* Given data
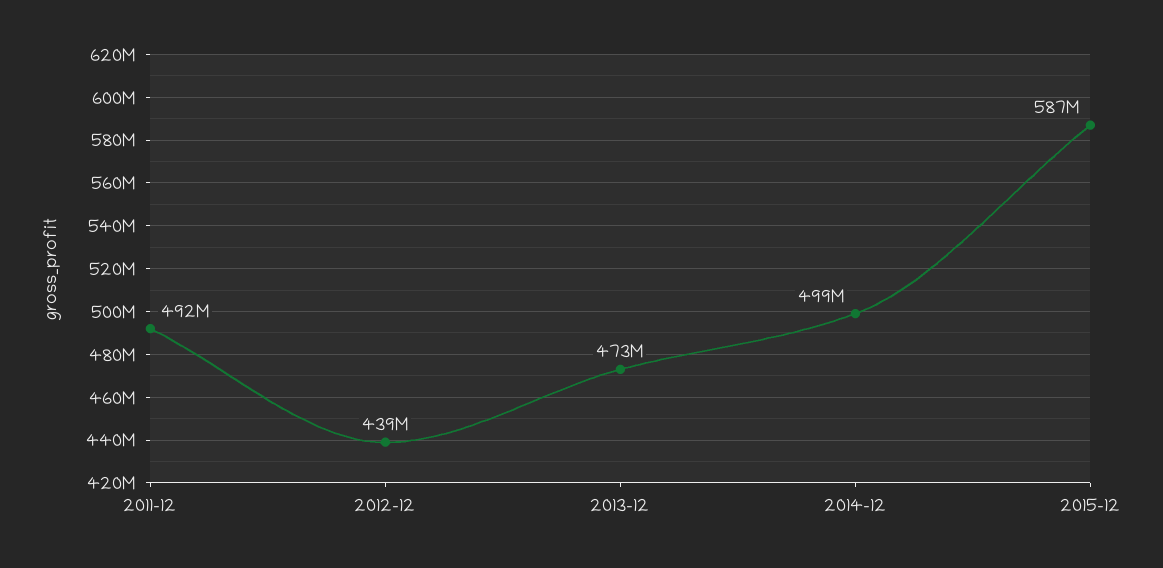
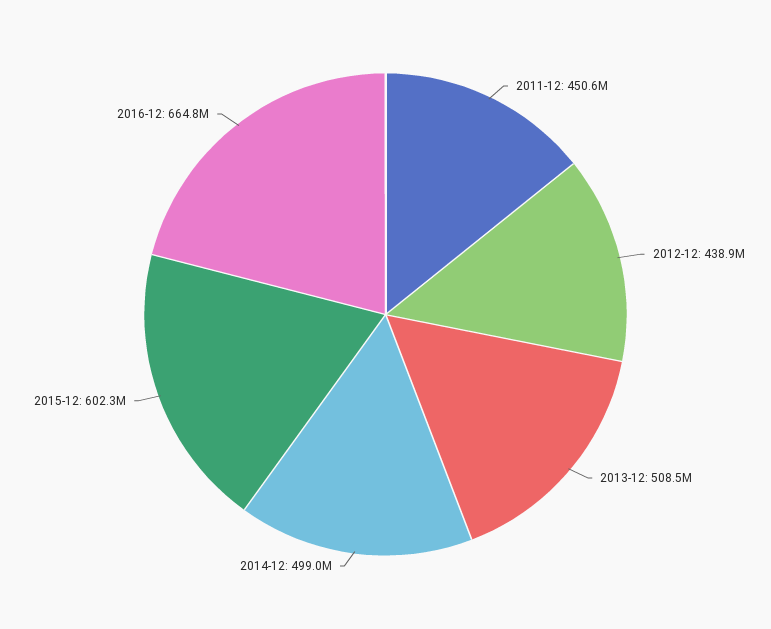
2011-12: 492000000 -> 450600000
2013-12: 473000000 -> 508500000
2015-12: 587000000 -> 602300000
2016-12: none -> 664800000

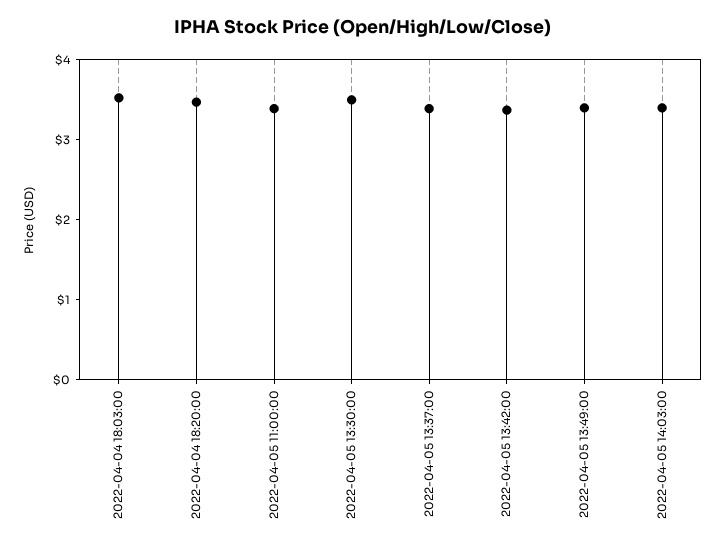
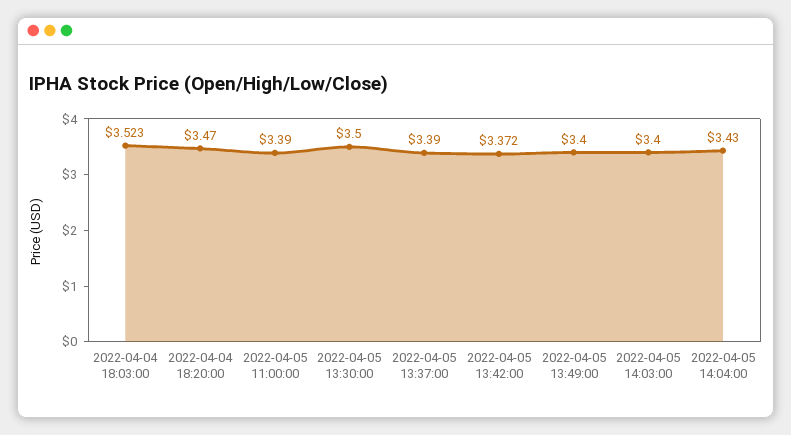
2022-04-05 14:04:00: none -> 3.43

* Task
I'd like the material above repeated exactly, with the pictures omitted.

* Answer box
2011-12: 492000000 -> 450600000
2013-12: 473000000 -> 508500000
2015-12: 587000000 -> 602300000
2016-12: none -> 664800000

2022-04-05 14:04:00: none -> 3.43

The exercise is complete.